Honeywell will be testing feedstocks such as eucalyptus plantings, guinea grass, macadamia nut shells and coffee bean husks to gauge whether they can be successfully converted into drop-in fuel for use in ground transportation. This could help stimulate the local agricultural sector by creating a local market for farmers to sell crops for use as fuel.

The demonstration plant is expected to produce 60,000 gallons of fuel annually. If the technology is successful, Rekoske said a full-size commercial operation would produce about 67,000 gallons, or 1,600 barrels, a day.

While the demonstration plant might not create hundreds of jobs, Rekoske insists there is significant long-term potential for job creation.

Rekoske said that a commercial-scale facility could create about 700 jobs during its construction. And according to a company press release, an additional 1,000 jobs could be created in biomass production and refinery operations. The company hopes to license the technology to fuel distributors in Hawaii, or other locations.

The federal grant program, part of President Barack Obama’s $787 billion stimulus package was designed to aid the economy that began plunging in 2007 under President George Bush. Many of the country’s top financial institutions teetered, some collapsing, as a result of a loosening of financial regulations. And subprime mortgage scandals prompted widespread housing foreclosures, a weakening of the economy and significant job losses.

While companies such as Honeywell haven’t created jobs during the economy’s darkest days, the stimulus was designed to have long-term impacts as well, according to Van Jones, who oversaw recovery funding under President Barack Obama in 2009. (He spoke to Civil Beat while in Honolulu last month testifying on a bill that would create a “clean economy bank” in Hawaii.)

Jones dismissed the idea that the $80 billion that went to green job creation was intended to spark jobs all at once.

“That outlay was always supposed to be about long-term recovery,” he said.

Funds under the ARRA program didn’t have to be spent until September 2015.

Still, there are obstacles to Honeywell’s ultimate success and long-term job creation.
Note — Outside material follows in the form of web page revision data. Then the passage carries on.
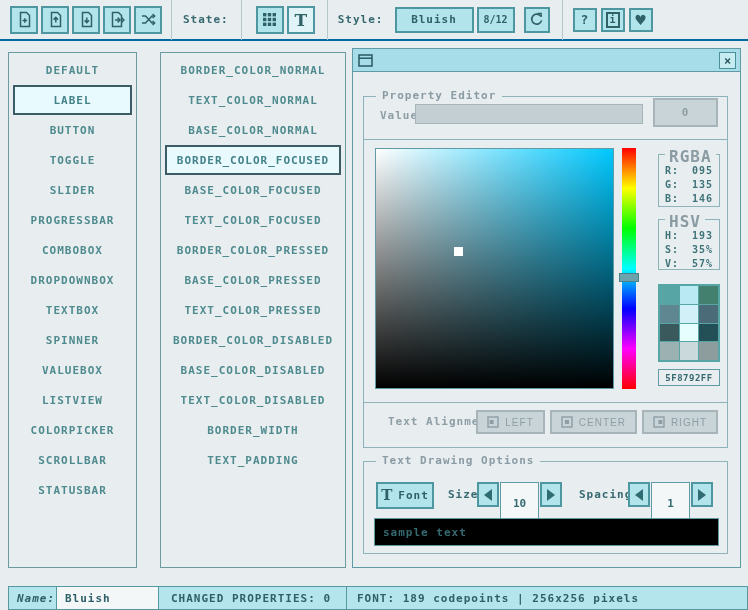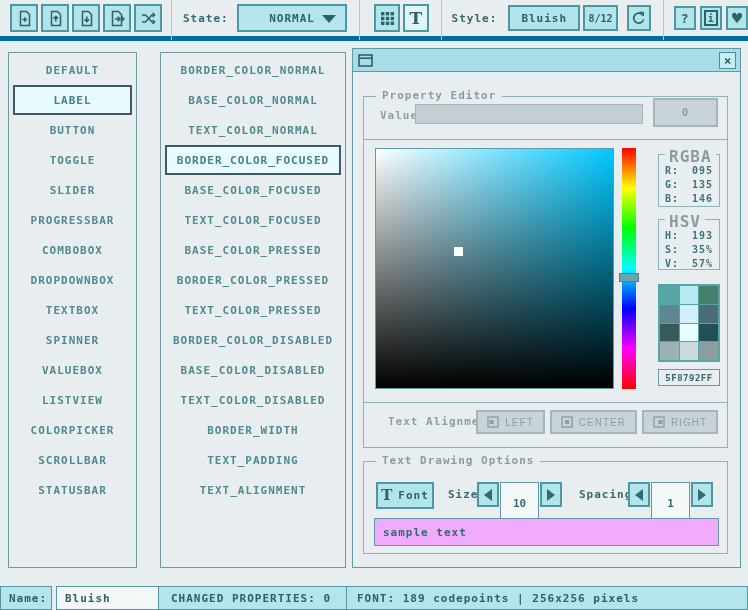--- a/index.html
+++ b/index.html
@@ -11,21 +11,21 @@
     color:#2f6267;
     overflow:hidden;
     position:relative;
   }
   .app { position:absolute; inset:0; }
 
   
   .toolbar {
     position:absolute; left:0; top:0; width:748px; height:41px;
     display:flex; align-items:center;
-    border-bottom:5px solid #0369a1;
+    border-bottom:2px solid #0369a1;
     padding-left:10px;
   }
   .tb-sep { width:1px; height:40px; background:#b6c7cc; align-self:flex-start; }
   .btn {
     background:#b2e4ec; border:2px solid #4e96a0; color:#2f6267;
     display:flex; align-items:center; justify-content:center;
     cursor:default; font-family:inherit; font-weight:bold;
   }
   .icon-btn { width:28px; height:28px; }
   .tb-label { font-size:11px; letter-spacing:1px; color:#35696f; }
@@ -171,33 +171,33 @@
   }
   .spin-value {
     position:absolute; top:20px; width:39px; height:42px;
     background:#f3f7f8; border:1px solid #5f9aa5;
     display:flex; align-items:center; justify-content:center;
     font-size:11px; color:#35696f;
   }
   .opt-label { position:absolute; font-size:11px; letter-spacing:1px; color:#35696f; }
   .sample-textbox {
     position:absolute; left:10px; top:56px; width:345px; height:28px;
-    border:1px solid #5f9aa5; background:#f0abfc;
+    border:1px solid #5f9aa5; background:#000000;
     display:flex; align-items:center; padding-left:8px;
     font-size:11px; letter-spacing:1px; color:#35696f;
   }
 
   
   .statusbar { position:absolute; left:0; top:586px; width:748px; height:24px; }
   .status-cell {
     position:absolute; top:0; height:24px; background:#b4e4ec; border:1px solid #55989f;
     display:flex; align-items:center; padding-left:8px;
     font-size:11px; letter-spacing:1px; color:#2e6068; white-space:nowrap;
   }
-  #cell-name   { left:0;  width:52px; }
+  #cell-name   { left:8px;  width:52px;font-style:italic; }
   #cell-style  { left:56px; width:103px; background:#f3f7f7; }
   #cell-changed{ left:158px; width:189px; padding-left:12px; }
   #cell-font   { left:346px; width:402px; padding-left:10px; }
 
   svg { display:block; }
 </style>
 </head>
 <body>
 
 <div class="app">
@@ -236,24 +236,20 @@
             <path d="M2 12 h3.5 l6.5 -7 h2.5"></path>
           <path d="M12.6 3 l2 2 -2 2"></path>
             <path d="M12.6 10 l2 2 -2 2"></path>
         </svg>
       </button>
     </div>
 
     <div class="tb-sep" style="margin-left:9px;"></div>
 
     <span class="tb-label" style="margin-left:11px;">State:</span>
-    <div class="dropdown" style="margin-left:8px;">
-      <span>NORMAL</span>
-      <span class="dd-arrow"></span>
-    </div>
 
     <div class="tb-sep" style="margin-left:12px;"></div>
 
     <button class="btn icon-btn" style="margin-left:14px;">
       <svg width="15" height="15" viewBox="0 0 15 15">
         <g fill="#2f6267">
           <rect x="1" y="1" width="3.4" height="3.4"></rect>
             <rect x="5.8" y="1" width="3.4" height="3.4"></rect>
             <rect x="10.6" y="1" width="3.4" height="3.4"></rect>
           <rect x="1" y="5.8" width="3.4" height="3.4"></rect>
@@ -307,34 +303,33 @@
       <div class="list-item">SPINNER</div>
       <div class="list-item">VALUEBOX</div>
       <div class="list-item">LISTVIEW</div>
       <div class="list-item">COLORPICKER</div>
       <div class="list-item">SCROLLBAR</div>
       <div class="list-item">STATUSBAR</div>
     </nav>
 
   <nav class="list-panel" id="properties-panel">
       <div class="list-item">BORDER_COLOR_NORMAL</div>
+      <div class="list-item">TEXT_COLOR_NORMAL</div>
       <div class="list-item">BASE_COLOR_NORMAL</div>
-      <div class="list-item">TEXT_COLOR_NORMAL</div>
       <div class="list-item selected">BORDER_COLOR_FOCUSED</div>
       <div class="list-item">BASE_COLOR_FOCUSED</div>
       <div class="list-item">TEXT_COLOR_FOCUSED</div>
+      <div class="list-item">BORDER_COLOR_PRESSED</div>
       <div class="list-item">BASE_COLOR_PRESSED</div>
-      <div class="list-item">BORDER_COLOR_PRESSED</div>
       <div class="list-item">TEXT_COLOR_PRESSED</div>
       <div class="list-item">BORDER_COLOR_DISABLED</div>
       <div class="list-item">BASE_COLOR_DISABLED</div>
       <div class="list-item">TEXT_COLOR_DISABLED</div>
       <div class="list-item">BORDER_WIDTH</div>
       <div class="list-item">TEXT_PADDING</div>
-      <div class="list-item">TEXT_ALIGNMENT</div>
     </nav>
 
   <section class="window">
     <div class="titlebar">
       <svg width="15" height="13" viewBox="0 0 15 13" fill="none" stroke="#295962" stroke-width="1.5">
         <rect x="1" y="1" width="13" height="11"></rect>
           <line x1="1" y1="4.2" x2="14" y2="4.2"></line>
       </svg>
       <div class="close-btn">
         <span>×</span>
The company has an agreement to test the fuel with Tesoro, one of two refineries in the state and the largest. The company is hosting Honeywell at its site and providing technical assistance to the project. But earlier this year, Tesoro announced that it was pulling out of the Hawaii market and selling its operations.
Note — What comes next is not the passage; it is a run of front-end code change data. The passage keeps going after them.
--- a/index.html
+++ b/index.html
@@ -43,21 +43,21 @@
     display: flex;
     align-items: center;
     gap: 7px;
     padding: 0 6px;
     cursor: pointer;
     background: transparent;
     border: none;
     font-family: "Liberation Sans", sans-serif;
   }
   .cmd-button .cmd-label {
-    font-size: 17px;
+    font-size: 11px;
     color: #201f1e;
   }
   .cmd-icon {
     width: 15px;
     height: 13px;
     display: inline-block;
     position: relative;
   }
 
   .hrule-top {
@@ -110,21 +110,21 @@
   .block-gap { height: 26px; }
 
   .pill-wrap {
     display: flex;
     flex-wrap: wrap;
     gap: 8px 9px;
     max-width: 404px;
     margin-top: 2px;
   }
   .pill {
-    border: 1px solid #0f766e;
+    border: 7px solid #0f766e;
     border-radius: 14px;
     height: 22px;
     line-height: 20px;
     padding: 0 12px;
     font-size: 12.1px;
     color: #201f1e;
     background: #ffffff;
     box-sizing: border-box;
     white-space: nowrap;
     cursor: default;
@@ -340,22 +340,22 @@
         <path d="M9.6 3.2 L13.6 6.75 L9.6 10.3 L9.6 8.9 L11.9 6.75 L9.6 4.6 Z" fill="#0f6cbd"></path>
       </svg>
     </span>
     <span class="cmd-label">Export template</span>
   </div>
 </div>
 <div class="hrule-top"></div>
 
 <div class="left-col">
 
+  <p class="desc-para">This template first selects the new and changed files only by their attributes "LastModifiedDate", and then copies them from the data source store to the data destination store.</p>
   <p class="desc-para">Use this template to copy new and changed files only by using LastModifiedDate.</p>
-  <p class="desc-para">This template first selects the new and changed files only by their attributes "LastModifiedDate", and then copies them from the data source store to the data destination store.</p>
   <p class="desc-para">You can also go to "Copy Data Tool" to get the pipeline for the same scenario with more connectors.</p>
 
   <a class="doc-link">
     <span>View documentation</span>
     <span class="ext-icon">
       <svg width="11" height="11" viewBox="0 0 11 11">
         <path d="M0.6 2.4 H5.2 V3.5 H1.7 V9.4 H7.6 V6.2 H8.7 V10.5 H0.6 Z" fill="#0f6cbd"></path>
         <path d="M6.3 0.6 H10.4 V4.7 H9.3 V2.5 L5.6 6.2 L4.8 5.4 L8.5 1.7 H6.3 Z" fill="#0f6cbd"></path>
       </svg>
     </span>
What this means for Honeywell’s demonstration project is unclear.

“The uncertainty is a bit of a concern for us,” said Rekoske. “Frankly, it’s better to know who your parter is than to not know.”
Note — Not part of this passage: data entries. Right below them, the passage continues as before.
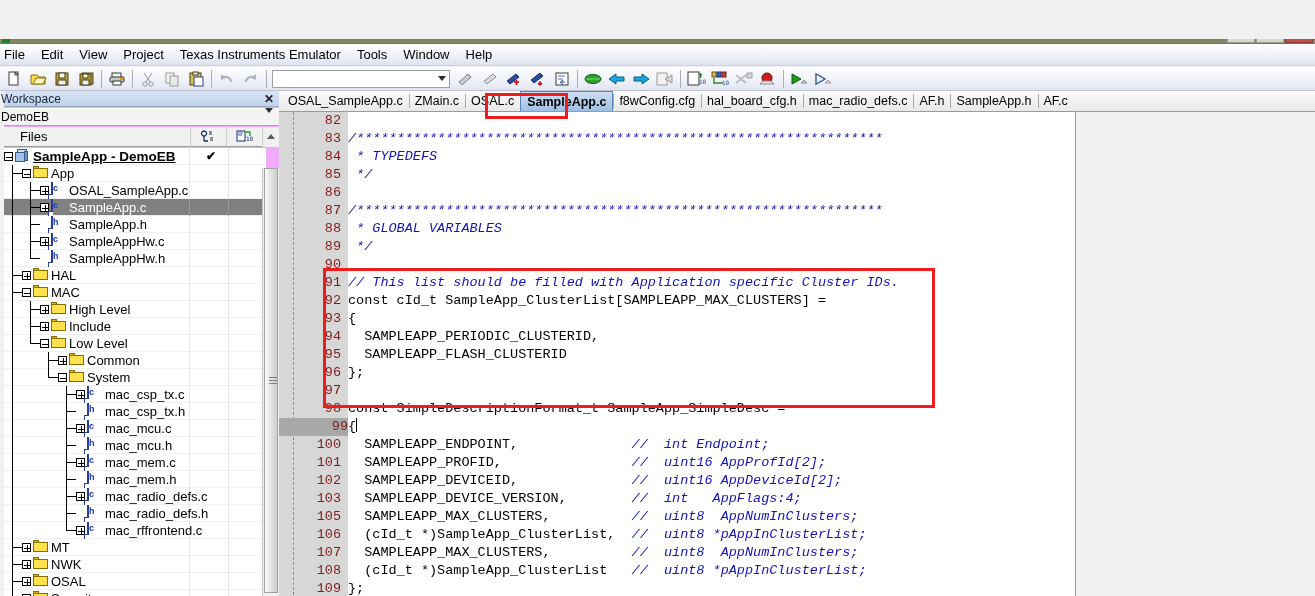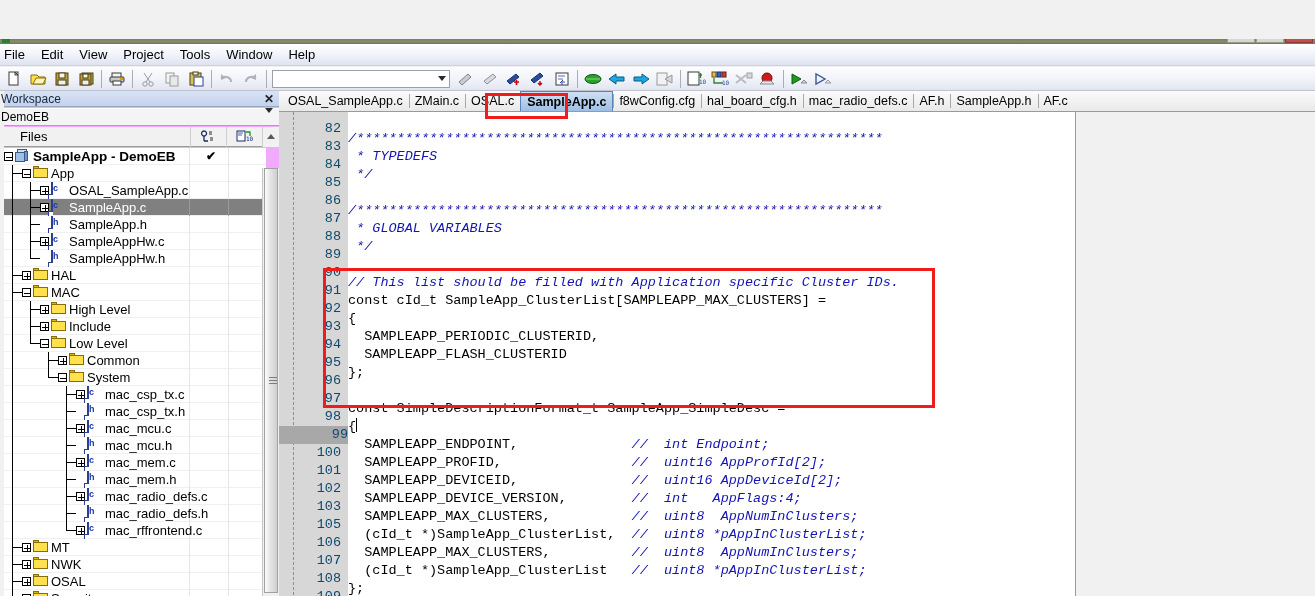--- a/index.html
+++ b/index.html
@@ -106,21 +106,21 @@
     border-bottom:1px solid #f0f0f0;
   }
   .trow .cols {
     position:absolute; right:0; top:0; height:17px; width:77px;
     display:flex; pointer-events:none;
   }
   .trow .cols i { flex:1; border-left:1px solid #e6e6e6; display:block; height:17px; }
   .trow.sel { background:#808080; color:#fff; }
   .trow.sel .cols i { border-left:1px solid #9a9a9a; }
   .tname { position:relative; z-index:2; }
-  .trow.root .tname { font-weight:bold; font-size:13.5px; }
+  .trow.root .tname { font-weight:bold; font-size:13.5px;text-decoration:underline; }
   .guide {
     position:relative; width:18px; height:17px; flex:0 0 18px;
   }
   .guide .v { position:absolute; left:8px; top:0; width:1px; height:17px; background:#000; }
   .guide .elb-v { position:absolute; left:8px; top:0; width:1px; height:9px; background:#000; }
   .guide .h { position:absolute; left:8px; top:8px; width:10px; height:1px; background:#000; }
   .box {
     width:9px; height:9px; border:1px solid #000; background:#fff;
     position:relative; flex:0 0 9px; margin-right:2px;
   }
@@ -191,22 +191,22 @@
   }
   .gutter-dash {
     position:absolute; left:14px; top:0; width:0; height:100%;
     border-left:1px dashed #8d8d8d;
   }
   .cline {
     position:relative; height:18px; line-height:18px; white-space:pre;
     font-family:"Liberation Mono", monospace; font-size:13.5px; color:#000;
   }
   .cline .ln {
-    position:absolute; left:0; top:8px; width:62px; text-align:right;
-    font-family:"Liberation Mono", monospace; font-size:13.5px; color:#0c4a6e;
+    position:absolute; left:0; top:0; width:62px; text-align:right;
+    font-family:"Liberation Mono", monospace; font-size:13.5px; color:#7f1d1d;
   }
   .cline .txt { position:absolute; left:69px; top:0; }
   .cline.cur .ln { background:#a8a8a8; width:69px; }
   .cmt { color:#1414b4; font-style:italic; }
   .cursor-caret {
     display:inline-block; width:1px; height:14px; background:#000;
     vertical-align:-2px; margin-left:0px;
   }
 
   .redbox {
@@ -233,20 +233,21 @@
       <i></i>
       <i class="close"></i>
     </span>
   </div>
 
   <div class="menubar">
     <div class="mi">File</div>
     <div class="mi">Edit</div>
     <div class="mi">View</div>
     <div class="mi">Project</div>
+    <div class="mi">Texas Instruments Emulator</div>
     <div class="mi">Tools</div>
     <div class="mi">Window</div>
     <div class="mi">Help</div>
   </div>
 
   <div class="toolbar">
     <div class="tb">
       <svg width="16" height="16">
           <rect x="3" y="1" width="9" height="13" fill="#fff" stroke="#3a3a3a"></rect>
           <path d="M9 1 L12 4 L9 4 Z" fill="#d8d8d8" stroke="#3a3a3a"></path>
But he said that much of the demonstration plant could be completed before a potential sale of Tesoro and that there was an opportunity to work with a new buyer. And Chevron, the other main refinery in Hawaii, could also be a potential buyer of the fuel.

Lance Tanaka, a spokesman for Tesoro, said that he believes agreements between the company and Honeywell are transferrable. He said that Tesoro doesn’t expect to announce a buyer before the second half of the year, and after that he “couldn’t even begin to predict” when a sale could be final.

The biofuels industry has also seen a lot of start-up companies go under, something Rekoske acknowledges. And in Hawaii, many companies have struggled to make biofuels work at a price that would be competitive with oil.

But Rekoske is positive about the potential of the company’s technology.

“We’re excited about the project,” he said. “We’re probably more excited about the project today than when we started it. Things have gone right.”

Rekoske said that he expects the second demonstration plant to be completed and producing fuel by 2013 — a year ahead of schedule. And the project has been meeting its required milestones, he said.

But that hasn’t stopped the Department of Energy, which has come under fire for funding the struggling industry, for asking Honeywell to move forward faster, he said.

“I think with these integrated biofuel refinery projects, there’s been a certain amount of success and a certain amount that hasn’t been successful,” said Rekoske. “I don’t blame the DOE for pressuring us to move faster so they can continue to utilize us as a success of how it can work.”